_Work required:_ Copy out the listing that follows, exactly, without its pictures.
· · · ·
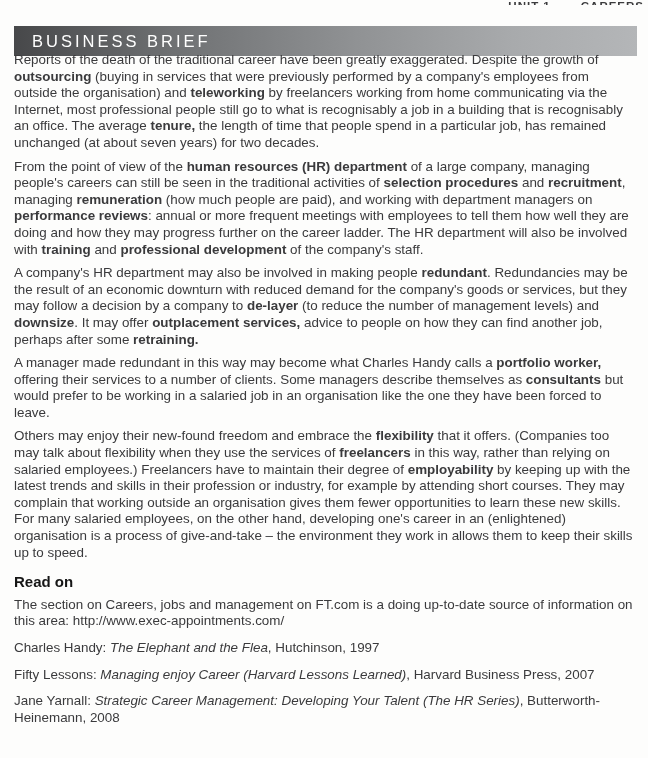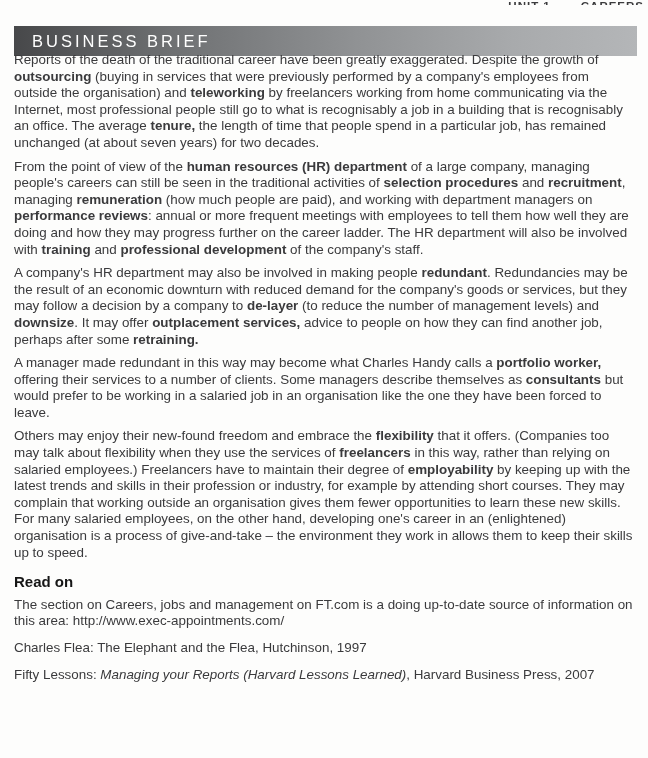--- a/index.html
+++ b/index.html
@@ -75,7 +75,7 @@
     <div class="read-on">
       <h2 class="read-on-heading">Read on</h2>
       <p>The section on Careers, jobs and management on FT.com is a doing up-to-date source of information on this area: http://www.exec-appointments.com/</p>
-      <p><span>Charles Flea: </span><span style="">The Elephant and the Flea</span><span>, Hutchinson, 1997</span></p>
+      <p><span>Charles Handy: </span><span style="">The Elephant and the Flea</span><span>, Hutchinson, 1997</span></p>
       <p><span>Fifty Lessons: </span><span style="font-style: italic;">Managing your Reports (Harvard Lessons Learned)</span><span>, Harvard Business Press, 2007</span></p>
     </div>
   </div>

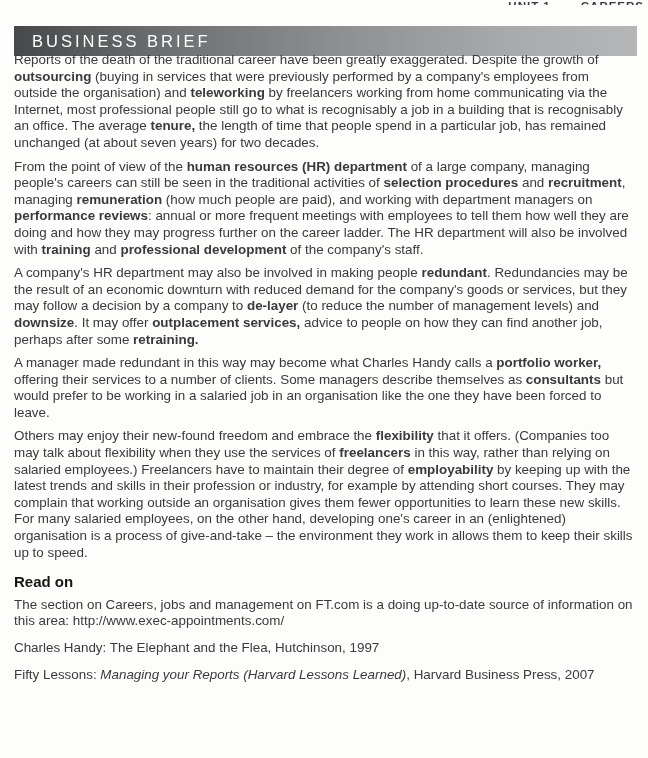--- a/index.html
+++ b/index.html
@@ -75,7 +75,7 @@
     <div class="read-on">
       <h2 class="read-on-heading">Read on</h2>
       <p>The section on Careers, jobs and management on FT.com is a doing up-to-date source of information on this area: http://www.exec-appointments.com/</p>
-      <p><span>Charles Handy: </span><span style="">The Elephant and the Flea</span><span>, Hutchinson, 1997</span></p>
+      <p><span>Charles Handy: </span><span style="font-style: italic;">The Elephant and the Flea</span><span>, Hutchinson, 1997</span></p>
       <p><span>Fifty Lessons: </span><span style="font-style: italic;">Managing your Reports (Harvard Lessons Learned)</span><span>, Harvard Business Press, 2007</span></p>
     </div>
   </div>

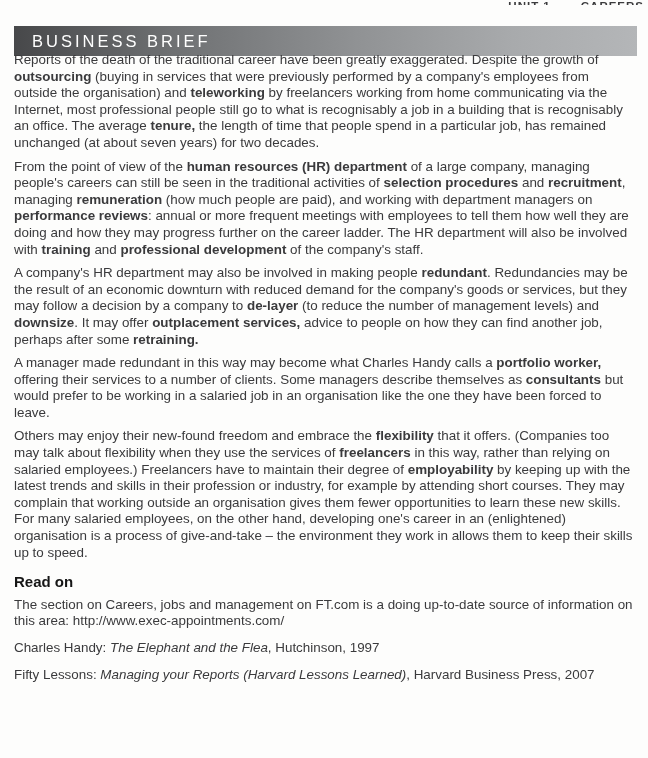--- a/index.html
+++ b/index.html
@@ -76,7 +76,7 @@
       <h2 class="read-on-heading">Read on</h2>
       <p>The section on Careers, jobs and management on FT.com is a doing up-to-date source of information on this area: http://www.exec-appointments.com/</p>
       <p><span>Charles Handy: </span><span style="font-style: italic;">The Elephant and the Flea</span><span>, Hutchinson, 1997</span></p>
-      <p><span>Fifty Lessons: </span><span style="font-style: italic;">Managing your Reports (Harvard Lessons Learned)</span><span>, Harvard Business Press, 2007</span></p>
+      <p><span>Fifty Lessons: </span><span style="font-style: italic;">Managing enjoy Career (Harvard Lessons Learned)</span><span>, Harvard Business Press, 2007</span></p>
     </div>
   </div>
 

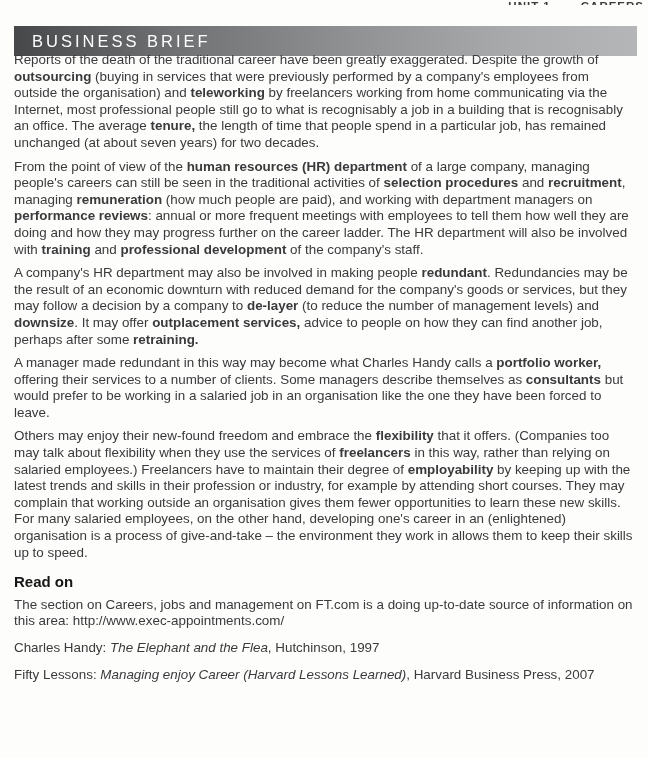--- a/index.html
+++ b/index.html
@@ -77,6 +77,7 @@
       <p>The section on Careers, jobs and management on FT.com is a doing up-to-date source of information on this area: http://www.exec-appointments.com/</p>
       <p><span>Charles Handy: </span><span style="font-style: italic;">The Elephant and the Flea</span><span>, Hutchinson, 1997</span></p>
       <p><span>Fifty Lessons: </span><span style="font-style: italic;">Managing enjoy Career (Harvard Lessons Learned)</span><span>, Harvard Business Press, 2007</span></p>
+      <p><span>Jane Yarnall: </span><span style="font-style: italic;">Strategic Career Management: Developing Your Talent (The HR Series)</span><span>, Butterworth-Heinemann, 2008</span></p>
     </div>
   </div>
· · · ·
_Written answer:_
--- a/index.html
+++ b/index.html
@@ -75,7 +75,7 @@
     <div class="read-on">
       <h2 class="read-on-heading">Read on</h2>
       <p>The section on Careers, jobs and management on FT.com is a doing up-to-date source of information on this area: http://www.exec-appointments.com/</p>
-      <p><span>Charles Flea: </span><span style="">The Elephant and the Flea</span><span>, Hutchinson, 1997</span></p>
+      <p><span>Charles Handy: </span><span style="">The Elephant and the Flea</span><span>, Hutchinson, 1997</span></p>
       <p><span>Fifty Lessons: </span><span style="font-style: italic;">Managing your Reports (Harvard Lessons Learned)</span><span>, Harvard Business Press, 2007</span></p>
     </div>
   </div>

--- a/index.html
+++ b/index.html
@@ -75,7 +75,7 @@
     <div class="read-on">
       <h2 class="read-on-heading">Read on</h2>
       <p>The section on Careers, jobs and management on FT.com is a doing up-to-date source of information on this area: http://www.exec-appointments.com/</p>
-      <p><span>Charles Handy: </span><span style="">The Elephant and the Flea</span><span>, Hutchinson, 1997</span></p>
+      <p><span>Charles Handy: </span><span style="font-style: italic;">The Elephant and the Flea</span><span>, Hutchinson, 1997</span></p>
       <p><span>Fifty Lessons: </span><span style="font-style: italic;">Managing your Reports (Harvard Lessons Learned)</span><span>, Harvard Business Press, 2007</span></p>
     </div>
   </div>

--- a/index.html
+++ b/index.html
@@ -76,7 +76,7 @@
       <h2 class="read-on-heading">Read on</h2>
       <p>The section on Careers, jobs and management on FT.com is a doing up-to-date source of information on this area: http://www.exec-appointments.com/</p>
       <p><span>Charles Handy: </span><span style="font-style: italic;">The Elephant and the Flea</span><span>, Hutchinson, 1997</span></p>
-      <p><span>Fifty Lessons: </span><span style="font-style: italic;">Managing your Reports (Harvard Lessons Learned)</span><span>, Harvard Business Press, 2007</span></p>
+      <p><span>Fifty Lessons: </span><span style="font-style: italic;">Managing enjoy Career (Harvard Lessons Learned)</span><span>, Harvard Business Press, 2007</span></p>
     </div>
   </div>
 

--- a/index.html
+++ b/index.html
@@ -77,6 +77,7 @@
       <p>The section on Careers, jobs and management on FT.com is a doing up-to-date source of information on this area: http://www.exec-appointments.com/</p>
       <p><span>Charles Handy: </span><span style="font-style: italic;">The Elephant and the Flea</span><span>, Hutchinson, 1997</span></p>
       <p><span>Fifty Lessons: </span><span style="font-style: italic;">Managing enjoy Career (Harvard Lessons Learned)</span><span>, Harvard Business Press, 2007</span></p>
+      <p><span>Jane Yarnall: </span><span style="font-style: italic;">Strategic Career Management: Developing Your Talent (The HR Series)</span><span>, Butterworth-Heinemann, 2008</span></p>
     </div>
   </div>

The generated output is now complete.